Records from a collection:
= = = = = = =

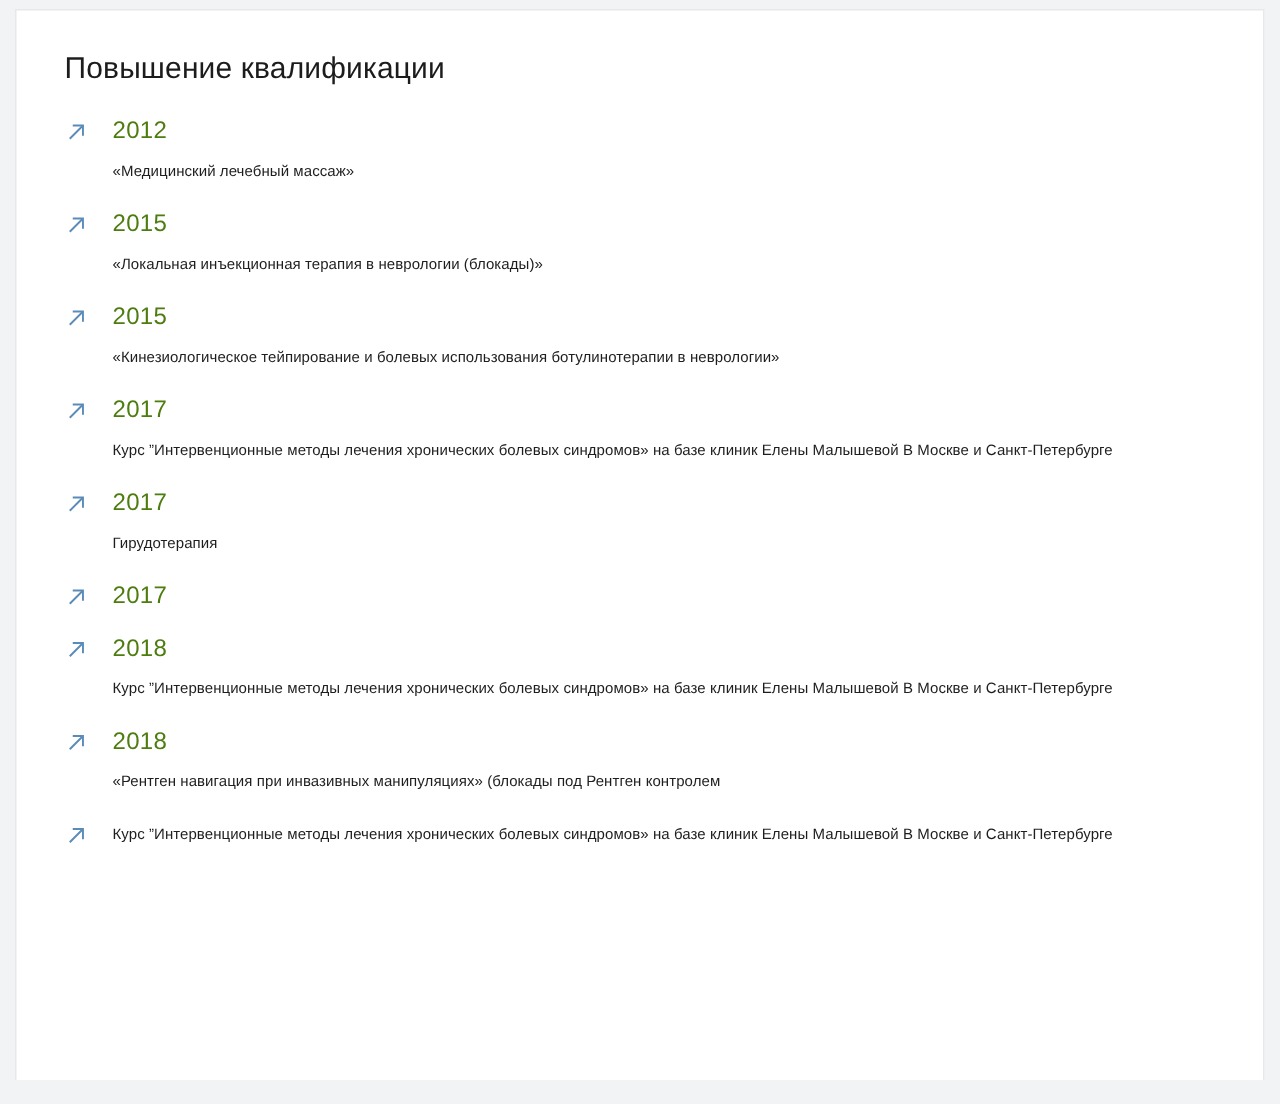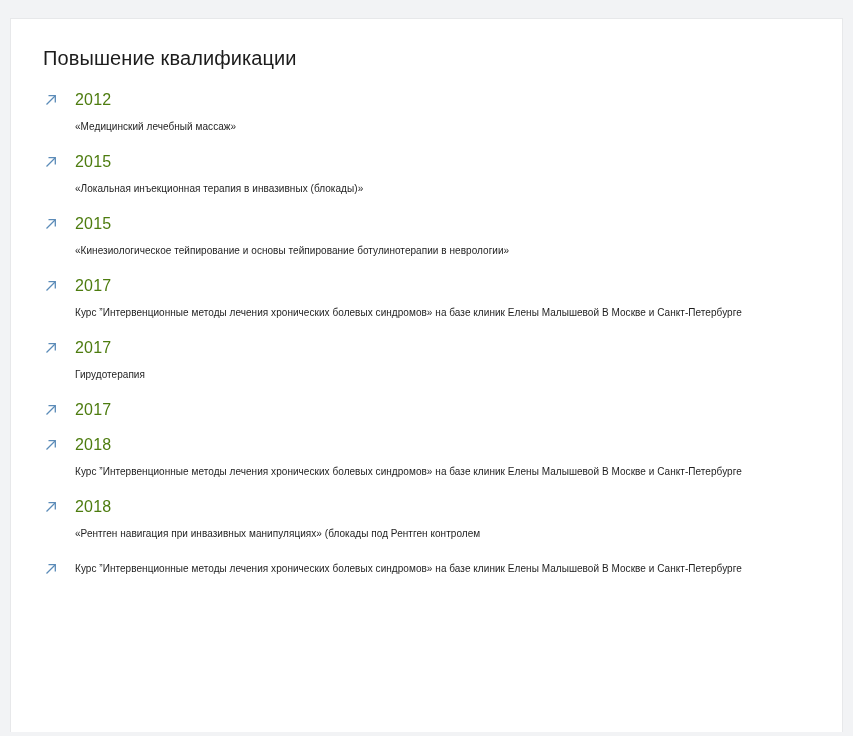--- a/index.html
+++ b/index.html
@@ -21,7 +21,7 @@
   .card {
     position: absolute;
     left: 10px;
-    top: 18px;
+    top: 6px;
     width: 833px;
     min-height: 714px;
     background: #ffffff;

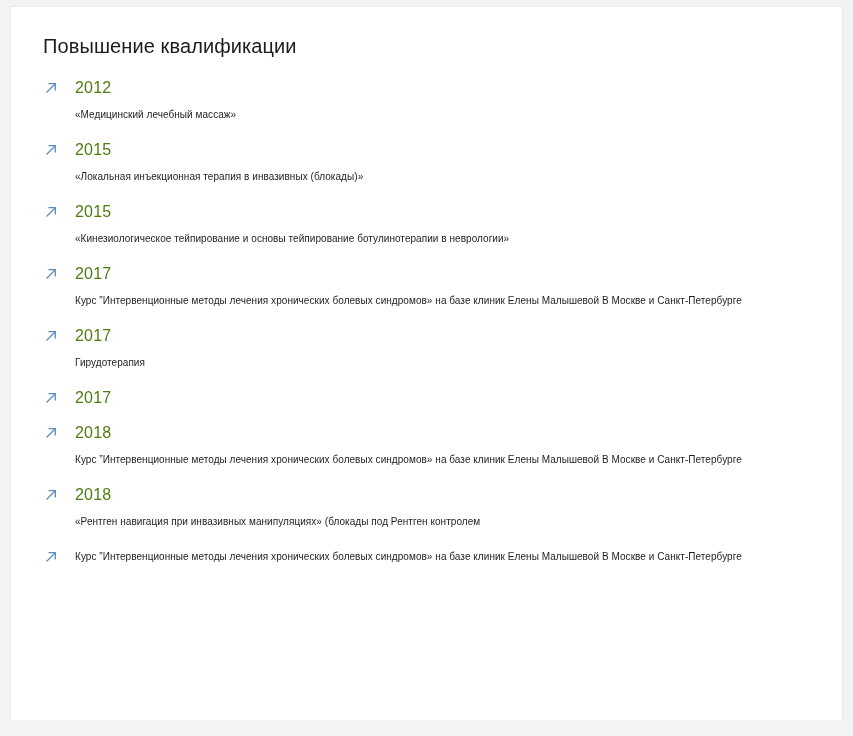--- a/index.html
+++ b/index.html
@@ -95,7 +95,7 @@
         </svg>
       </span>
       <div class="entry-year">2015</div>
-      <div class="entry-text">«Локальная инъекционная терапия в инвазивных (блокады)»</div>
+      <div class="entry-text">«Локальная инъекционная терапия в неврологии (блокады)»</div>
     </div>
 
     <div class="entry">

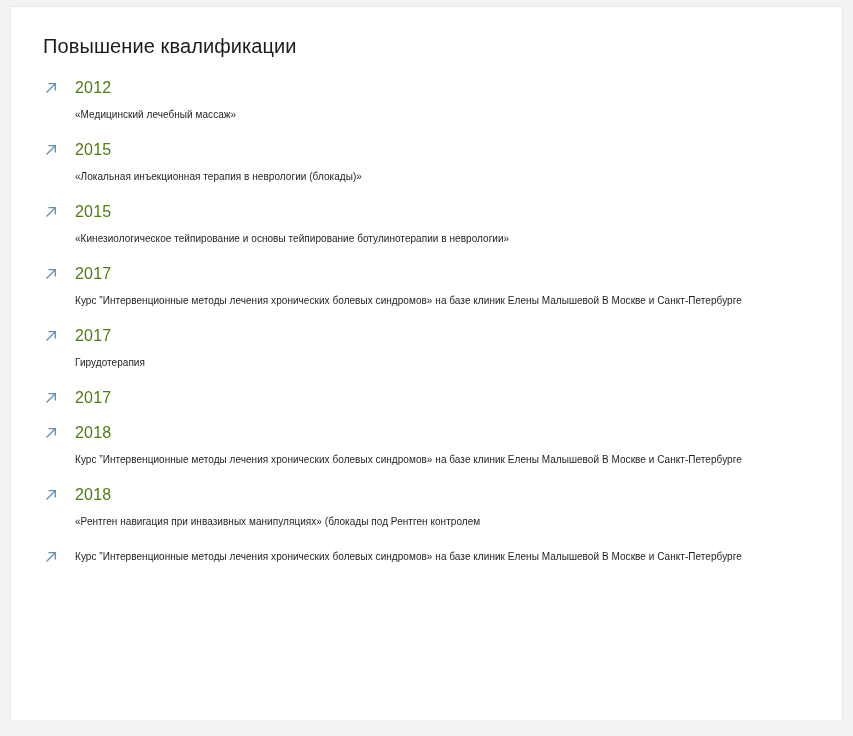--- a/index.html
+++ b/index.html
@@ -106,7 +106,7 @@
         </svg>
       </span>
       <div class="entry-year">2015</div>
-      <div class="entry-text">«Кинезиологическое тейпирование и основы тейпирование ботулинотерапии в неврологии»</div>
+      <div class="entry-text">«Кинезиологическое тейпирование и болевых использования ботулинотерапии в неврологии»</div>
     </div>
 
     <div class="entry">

= = = = = = =

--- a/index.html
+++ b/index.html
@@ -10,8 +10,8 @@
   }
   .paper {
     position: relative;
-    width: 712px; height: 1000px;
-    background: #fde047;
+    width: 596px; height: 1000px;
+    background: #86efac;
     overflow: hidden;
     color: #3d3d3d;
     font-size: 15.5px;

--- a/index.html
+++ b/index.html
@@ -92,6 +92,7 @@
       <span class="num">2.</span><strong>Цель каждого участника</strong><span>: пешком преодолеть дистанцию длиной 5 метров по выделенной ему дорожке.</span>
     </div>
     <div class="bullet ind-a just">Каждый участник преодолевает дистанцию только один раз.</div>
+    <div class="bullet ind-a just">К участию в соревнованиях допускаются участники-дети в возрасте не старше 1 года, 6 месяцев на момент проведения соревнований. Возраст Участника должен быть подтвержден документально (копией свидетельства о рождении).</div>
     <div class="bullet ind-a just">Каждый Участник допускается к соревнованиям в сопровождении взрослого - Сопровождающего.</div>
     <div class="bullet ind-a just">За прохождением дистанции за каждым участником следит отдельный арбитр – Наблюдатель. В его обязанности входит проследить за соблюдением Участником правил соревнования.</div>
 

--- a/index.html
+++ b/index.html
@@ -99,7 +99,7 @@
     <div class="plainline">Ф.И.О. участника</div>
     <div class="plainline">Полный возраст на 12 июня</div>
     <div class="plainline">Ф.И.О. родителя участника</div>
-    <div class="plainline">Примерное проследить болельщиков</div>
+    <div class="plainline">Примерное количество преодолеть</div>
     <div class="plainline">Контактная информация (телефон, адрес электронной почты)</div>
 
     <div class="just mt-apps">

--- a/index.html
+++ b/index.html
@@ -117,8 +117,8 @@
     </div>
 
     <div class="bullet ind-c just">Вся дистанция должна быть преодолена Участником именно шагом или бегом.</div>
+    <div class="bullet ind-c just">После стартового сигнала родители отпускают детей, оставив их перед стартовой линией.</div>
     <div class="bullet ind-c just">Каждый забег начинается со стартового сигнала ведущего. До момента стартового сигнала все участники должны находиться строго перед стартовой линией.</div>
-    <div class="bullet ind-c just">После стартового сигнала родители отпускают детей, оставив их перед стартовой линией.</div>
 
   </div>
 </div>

= = = = = = =

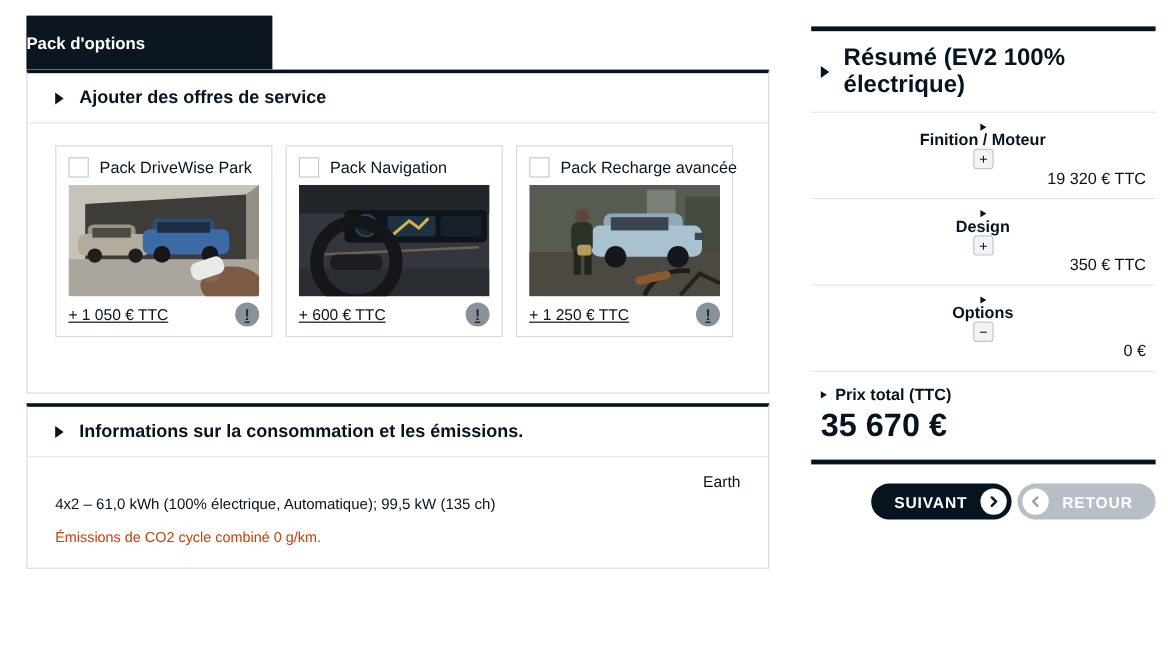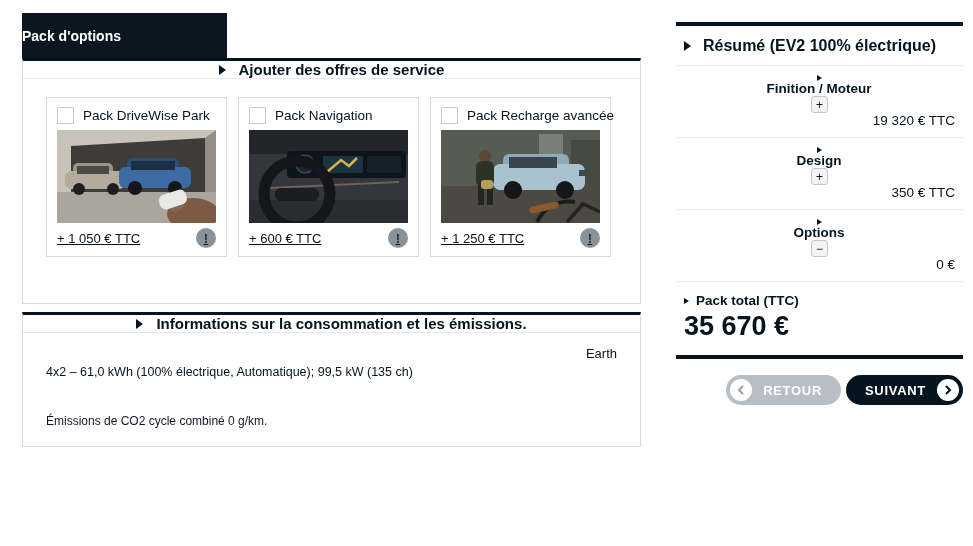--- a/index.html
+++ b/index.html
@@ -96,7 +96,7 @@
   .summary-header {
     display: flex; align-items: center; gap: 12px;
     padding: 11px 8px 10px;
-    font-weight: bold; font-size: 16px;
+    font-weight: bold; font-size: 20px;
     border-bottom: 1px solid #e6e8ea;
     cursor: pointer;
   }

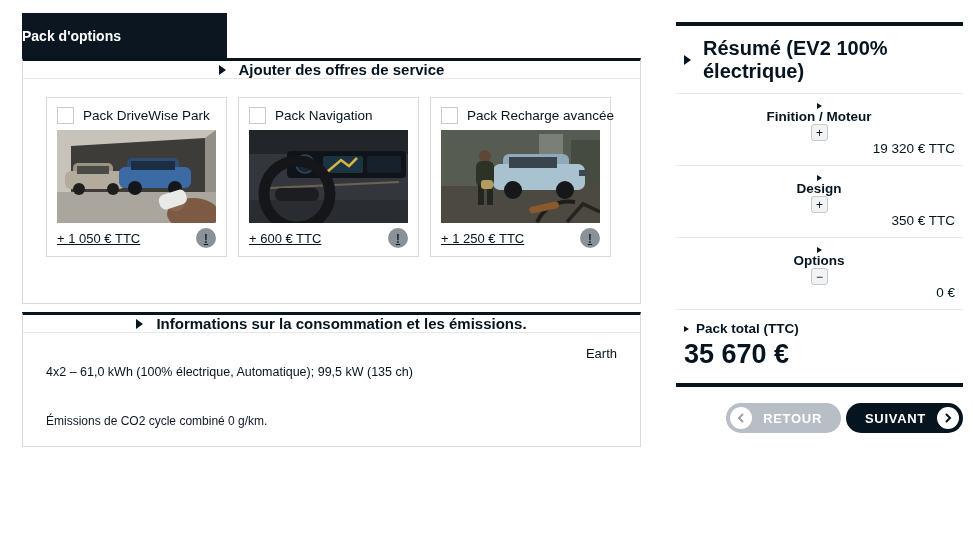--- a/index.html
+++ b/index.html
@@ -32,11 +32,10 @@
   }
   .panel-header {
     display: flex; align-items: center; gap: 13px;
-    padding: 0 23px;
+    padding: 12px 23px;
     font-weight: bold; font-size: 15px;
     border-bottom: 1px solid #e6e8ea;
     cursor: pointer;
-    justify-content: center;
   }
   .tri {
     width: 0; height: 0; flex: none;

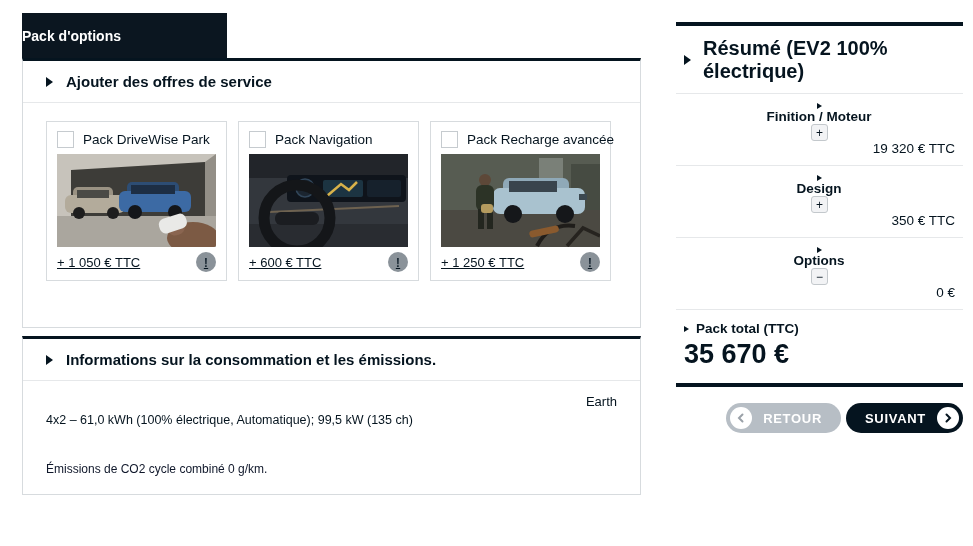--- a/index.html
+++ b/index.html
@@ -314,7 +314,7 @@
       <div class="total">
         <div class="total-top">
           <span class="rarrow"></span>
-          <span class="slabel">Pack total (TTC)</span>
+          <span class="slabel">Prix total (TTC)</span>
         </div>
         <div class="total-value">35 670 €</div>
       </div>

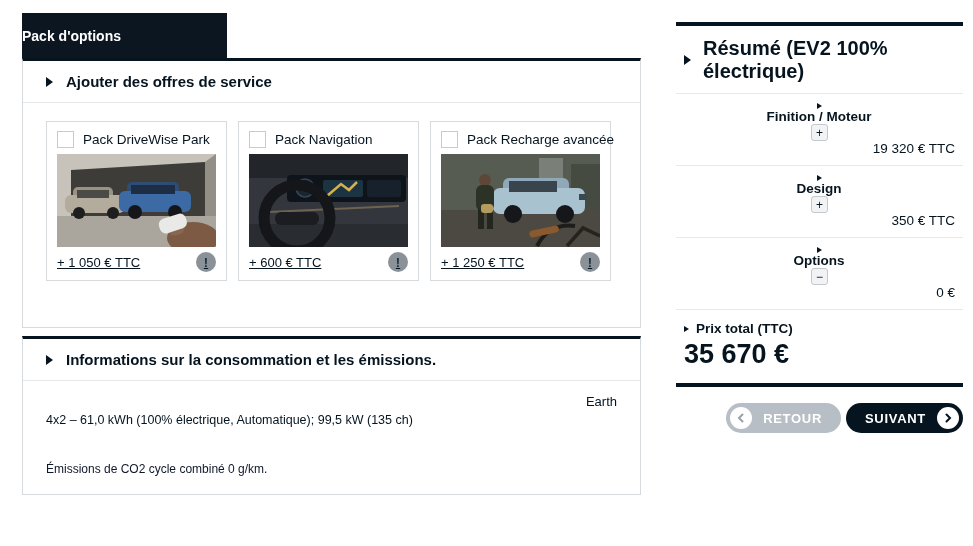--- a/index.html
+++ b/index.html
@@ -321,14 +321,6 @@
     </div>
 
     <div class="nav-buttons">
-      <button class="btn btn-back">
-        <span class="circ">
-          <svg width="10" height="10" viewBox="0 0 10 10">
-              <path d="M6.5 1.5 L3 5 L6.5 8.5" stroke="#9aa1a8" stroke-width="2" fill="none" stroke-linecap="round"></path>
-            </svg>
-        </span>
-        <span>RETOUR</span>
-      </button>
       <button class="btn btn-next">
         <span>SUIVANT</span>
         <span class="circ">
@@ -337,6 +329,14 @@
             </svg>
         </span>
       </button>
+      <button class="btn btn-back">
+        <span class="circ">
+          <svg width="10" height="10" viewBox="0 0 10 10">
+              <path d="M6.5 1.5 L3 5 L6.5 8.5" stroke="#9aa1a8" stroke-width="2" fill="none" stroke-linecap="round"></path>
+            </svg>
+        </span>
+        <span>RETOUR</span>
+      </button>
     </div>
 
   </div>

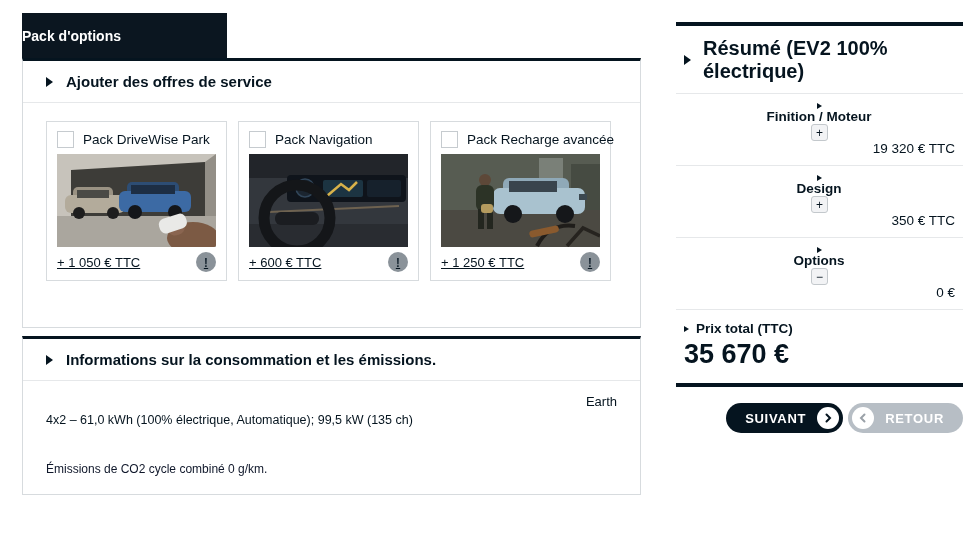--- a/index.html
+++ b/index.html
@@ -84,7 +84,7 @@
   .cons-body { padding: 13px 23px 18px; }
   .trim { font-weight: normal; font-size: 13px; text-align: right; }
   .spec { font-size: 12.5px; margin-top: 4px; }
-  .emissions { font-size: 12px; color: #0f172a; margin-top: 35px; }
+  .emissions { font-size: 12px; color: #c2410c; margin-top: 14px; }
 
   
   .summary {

= = = = = = =

AIM OF THE TASK: Each line in the data that holds the string "total" must be returned.

ANSWER TO THE PROBLEM:
       <div class="total">
         <div class="total-top">
-          <span class="slabel">Pack total (TTC)</span>
+          <span class="slabel">Prix total (TTC)</span>
         <div class="total-value">35 670 €</div>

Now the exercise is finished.